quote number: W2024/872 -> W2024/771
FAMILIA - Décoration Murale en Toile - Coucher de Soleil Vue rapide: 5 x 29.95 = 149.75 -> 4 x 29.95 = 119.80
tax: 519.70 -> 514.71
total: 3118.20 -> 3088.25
---
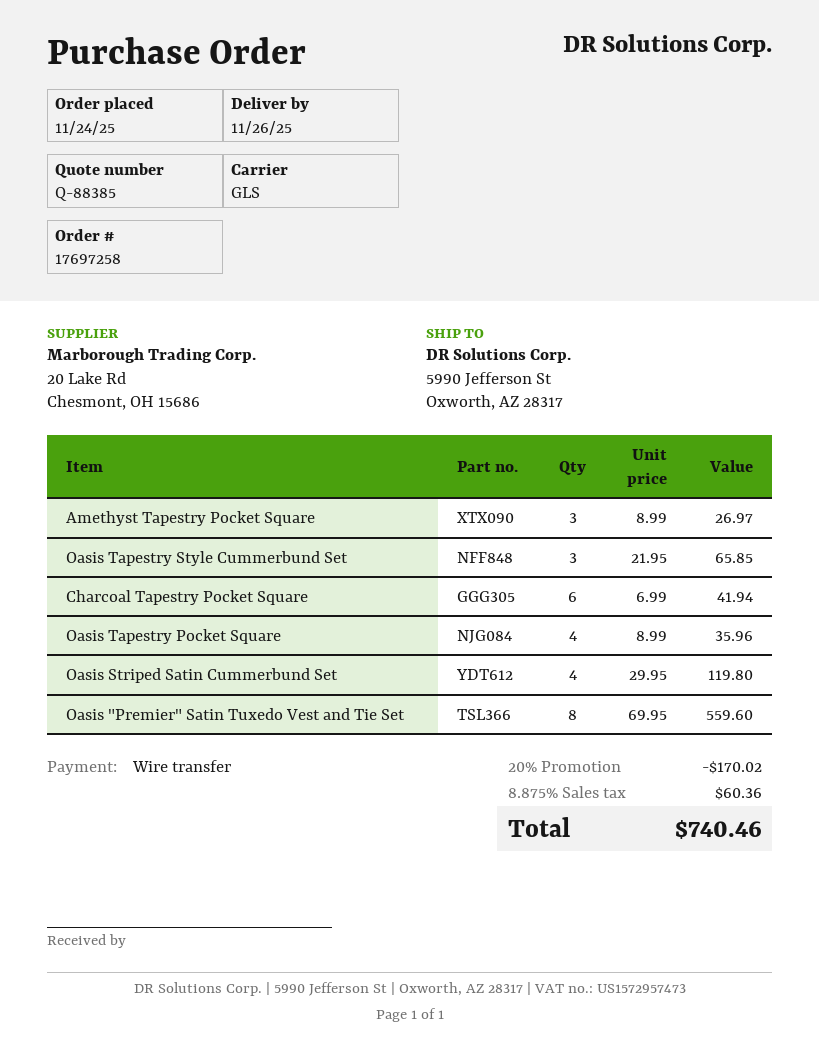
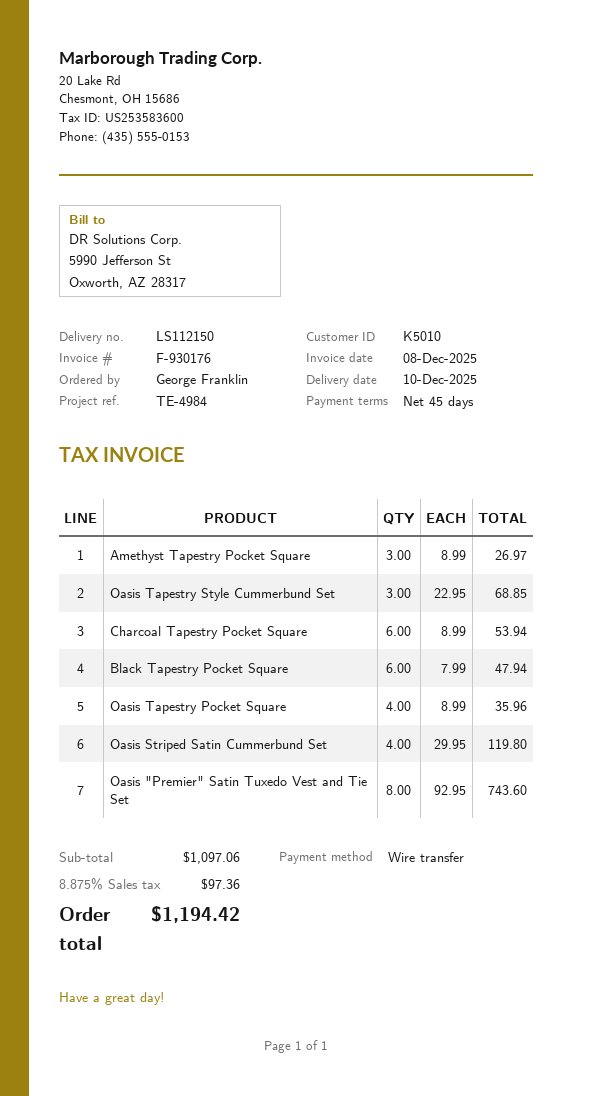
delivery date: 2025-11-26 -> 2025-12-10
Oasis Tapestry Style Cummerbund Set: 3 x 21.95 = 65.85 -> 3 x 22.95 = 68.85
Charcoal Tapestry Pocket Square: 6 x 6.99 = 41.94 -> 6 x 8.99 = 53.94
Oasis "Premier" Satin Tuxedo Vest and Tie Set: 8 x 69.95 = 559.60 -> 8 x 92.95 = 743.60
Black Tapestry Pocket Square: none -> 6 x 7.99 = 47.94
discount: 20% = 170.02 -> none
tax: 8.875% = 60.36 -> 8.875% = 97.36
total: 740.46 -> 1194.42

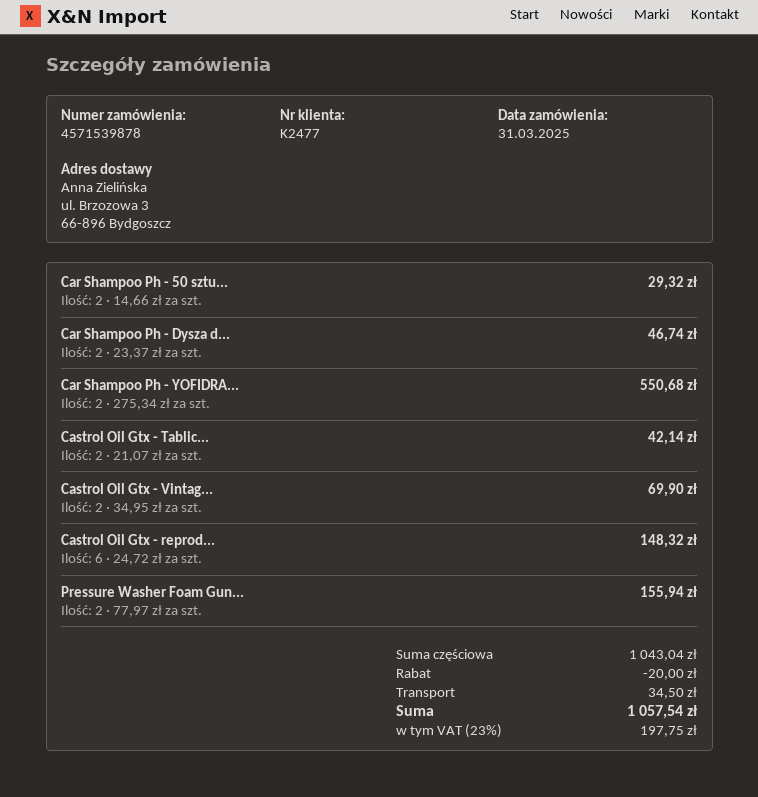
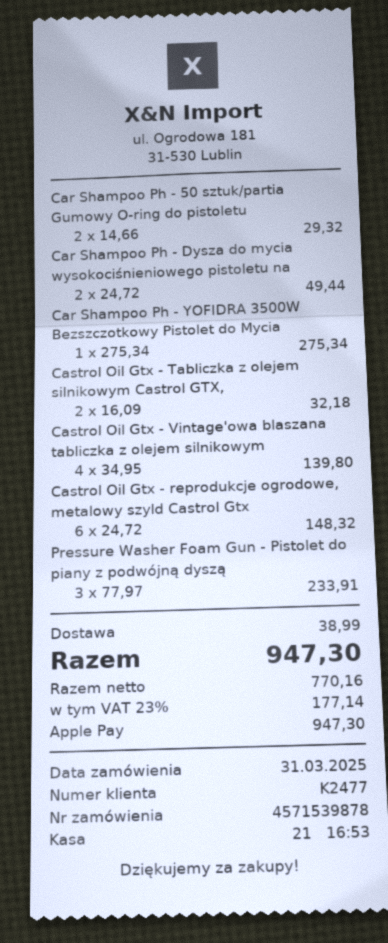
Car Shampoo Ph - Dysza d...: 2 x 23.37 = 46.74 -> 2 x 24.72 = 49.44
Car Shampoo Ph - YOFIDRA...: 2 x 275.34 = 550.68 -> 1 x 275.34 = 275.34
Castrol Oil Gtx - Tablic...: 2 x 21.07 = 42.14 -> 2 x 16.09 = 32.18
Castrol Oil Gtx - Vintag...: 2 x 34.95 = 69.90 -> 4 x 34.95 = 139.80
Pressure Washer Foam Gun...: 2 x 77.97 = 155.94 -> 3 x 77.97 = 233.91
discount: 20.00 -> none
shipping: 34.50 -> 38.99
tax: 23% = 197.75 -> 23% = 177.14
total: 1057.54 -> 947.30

### [Work to complete]
Look above for the line with "Charcoal Tapestry Pocket" and the line with "Castrol Oil Gtx - Tablic...: 2". Output those two and everything between them exactly, pictures excluded.

### [Solution to this exercise]
Charcoal Tapestry Pocket Square: 6 x 6.99 = 41.94 -> 6 x 8.99 = 53.94
Oasis "Premier" Satin Tuxedo Vest and Tie Set: 8 x 69.95 = 559.60 -> 8 x 92.95 = 743.60
Black Tapestry Pocket Square: none -> 6 x 7.99 = 47.94
discount: 20% = 170.02 -> none
tax: 8.875% = 60.36 -> 8.875% = 97.36
total: 740.46 -> 1194.42

Car Shampoo Ph - Dysza d...: 2 x 23.37 = 46.74 -> 2 x 24.72 = 49.44
Car Shampoo Ph - YOFIDRA...: 2 x 275.34 = 550.68 -> 1 x 275.34 = 275.34
Castrol Oil Gtx - Tablic...: 2 x 21.07 = 42.14 -> 2 x 16.09 = 32.18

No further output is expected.